User interface change data:
- - -

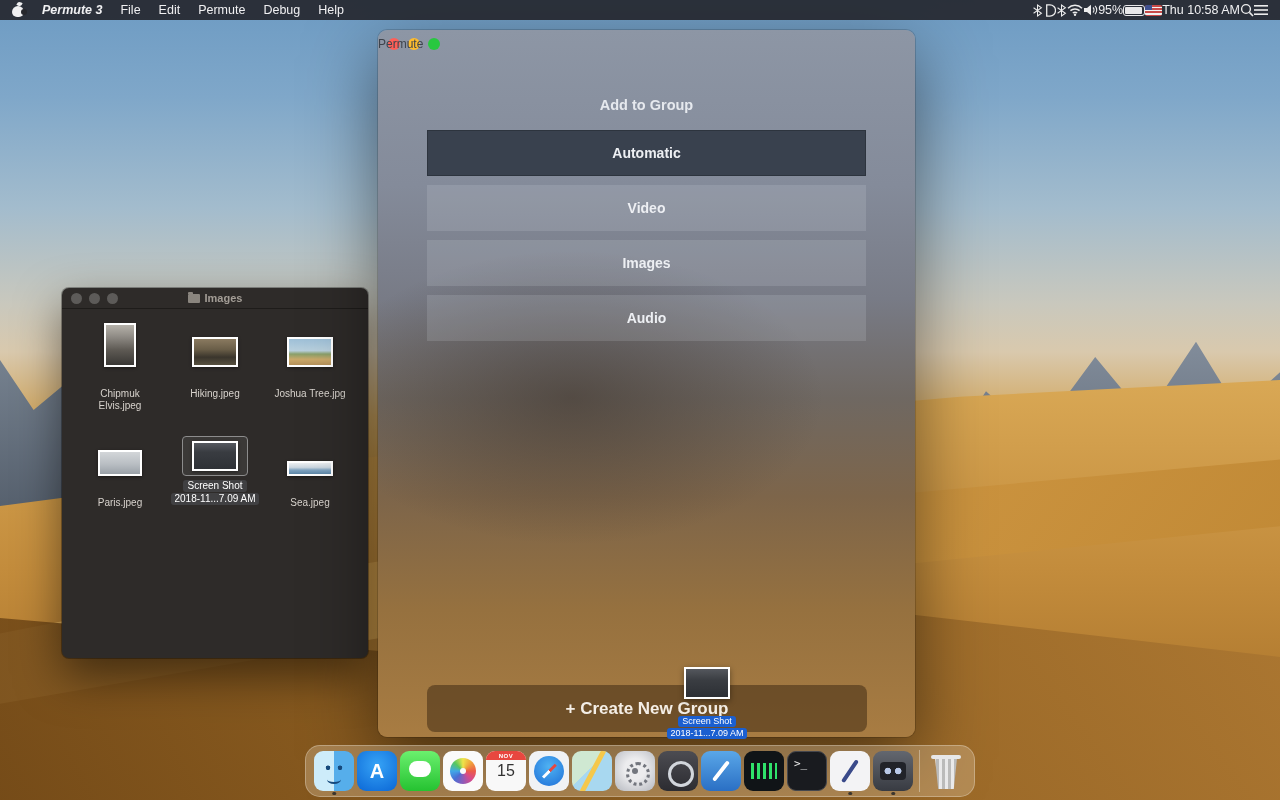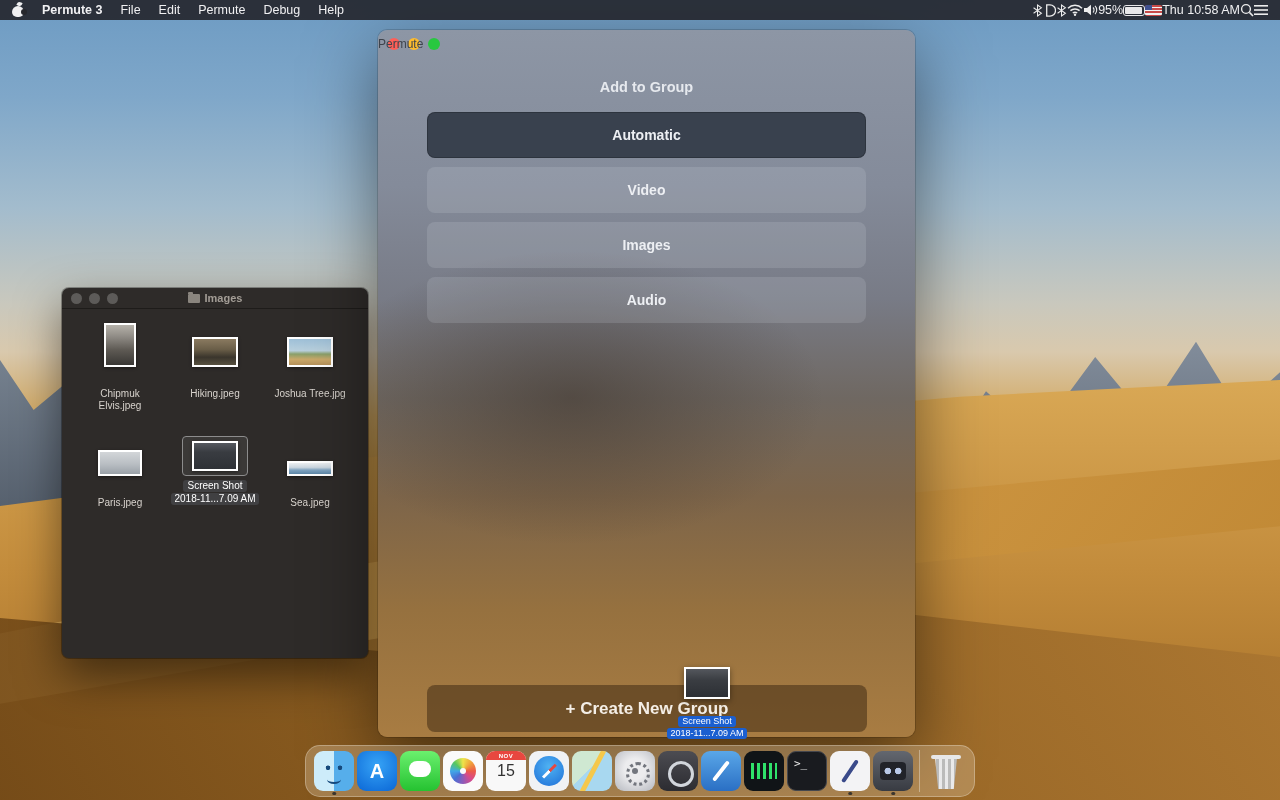--- a/index.html
+++ b/index.html
@@ -30,7 +30,7 @@
     background:rgba(36,37,43,0.9); color:#f0f0f2; font-size:12.5px;
     display:flex; align-items:center; padding:0 12px; }
   .mb-left { display:flex; align-items:center; gap:18px; }
-  .mb-appname { font-weight:bold; }
+  .mb-appname { font-weight:bold;font-style:italic; }
   .mb-item { cursor:default; }
   .apple { position:relative; width:12px; height:14px; display:inline-block; }
   .apple::before { content:""; position:absolute; left:0; top:3px; width:12px; height:11px; background:#f0f0f2; border-radius:6px 6px 5px 5px; }

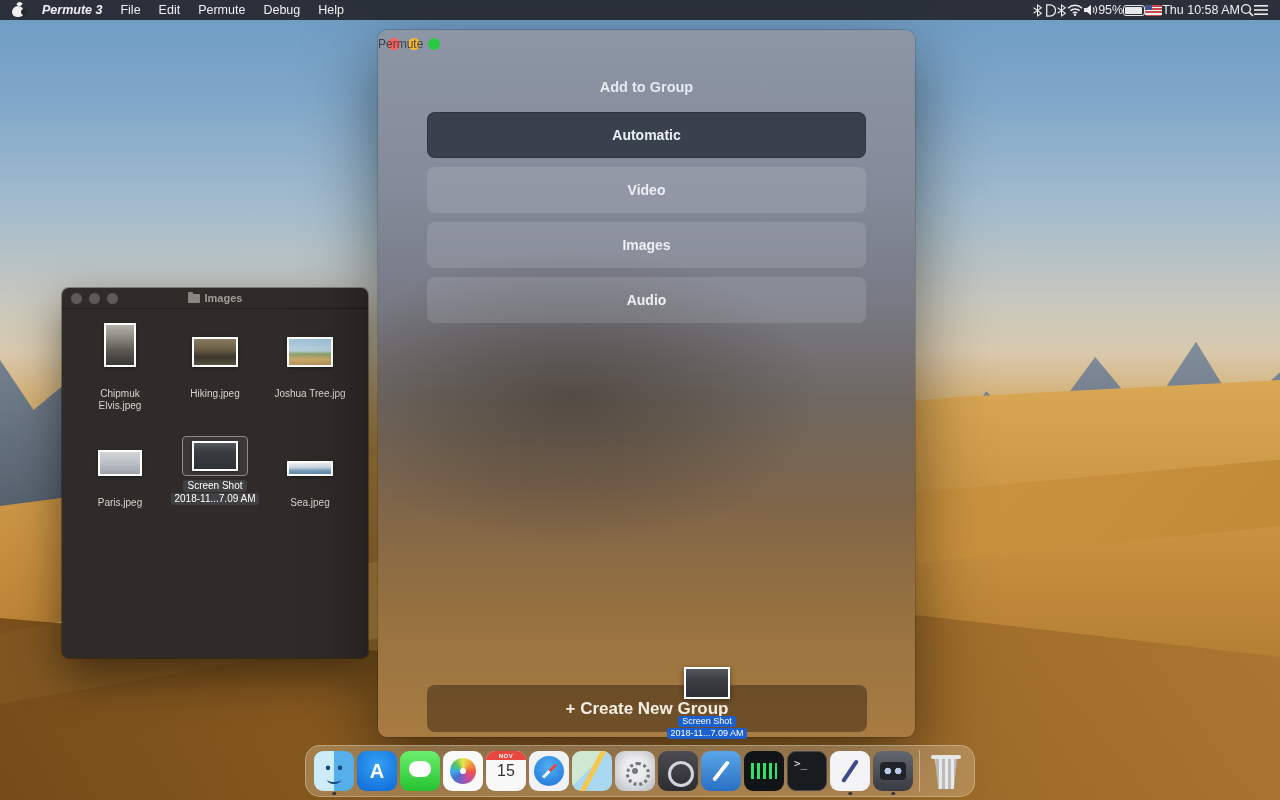--- a/index.html
+++ b/index.html
@@ -56,7 +56,7 @@
   .tl { width:12px; height:12px; border-radius:50%; margin-right:8px; }
   .tl.red { background:#ff5f57; } .tl.yellow { background:#febc2e; } .tl.green { background:#28c840; }
   .p-title { position:absolute; left:0; right:0; text-align:left; font-size:12px; color:#3e444d; }
-  .p-heading { margin-top:22px; text-align:center; font-size:14.5px; font-weight:bold; color:#e6e9ee; }
+  .p-heading { margin-top:40px; text-align:center; font-size:14.5px; font-weight:bold; color:#e6e9ee; }
   .p-groups { margin:17px 49px 0 49px; display:flex; flex-direction:column; gap:9px; }
   .group-btn { height:46px; border-radius:8px; display:flex; align-items:center; justify-content:center;
     font-size:14px; font-weight:bold; color:#edeff3; background:rgba(215,222,232,0.16); cursor:default; }

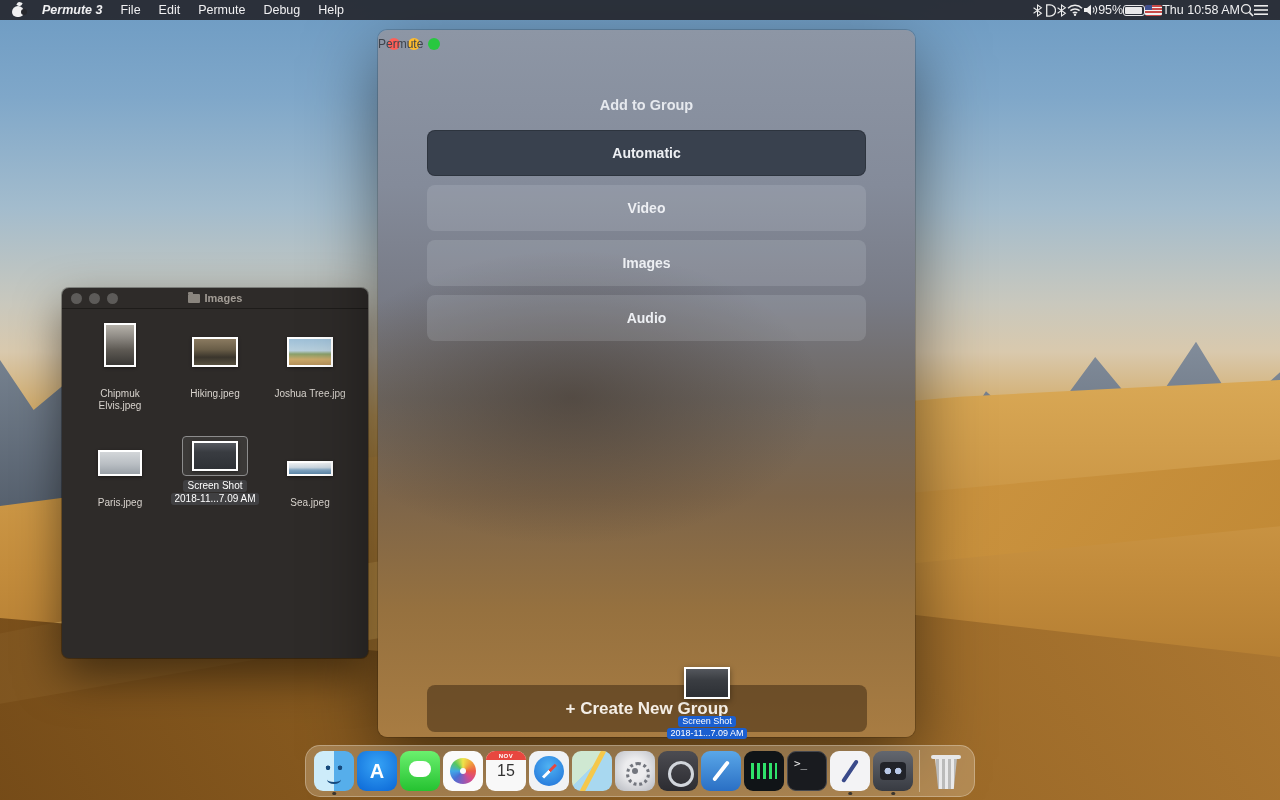--- a/index.html
+++ b/index.html
@@ -58,7 +58,7 @@
   .p-title { position:absolute; left:0; right:0; text-align:left; font-size:12px; color:#3e444d; }
   .p-heading { margin-top:40px; text-align:center; font-size:14.5px; font-weight:bold; color:#e6e9ee; }
   .p-groups { margin:17px 49px 0 49px; display:flex; flex-direction:column; gap:9px; }
-  .group-btn { height:46px; border-radius:8px; display:flex; align-items:center; justify-content:center;
+  .group-btn { height:46px; border-radius:0; display:flex; align-items:center; justify-content:center;
     font-size:14px; font-weight:bold; color:#edeff3; background:rgba(215,222,232,0.16); cursor:default; }
   .group-btn.selected { background:#39414e; box-shadow:inset 0 0 0 1px rgba(0,0,0,.2); }
   .create-btn { position:absolute; left:49px; right:48px; bottom:5px; height:47px; border-radius:8px;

- - -

### Problem to solve
From the records, copy out each line that includes the string "apple".

### Written answer
   .apple { position:relative; width:12px; height:14px; display:inline-block; }
   .apple::before { content:""; position:absolute; left:0; top:3px; width:12px; height:11px; background:#f0f0f2; border-radius:6px 6px 5px 5px; }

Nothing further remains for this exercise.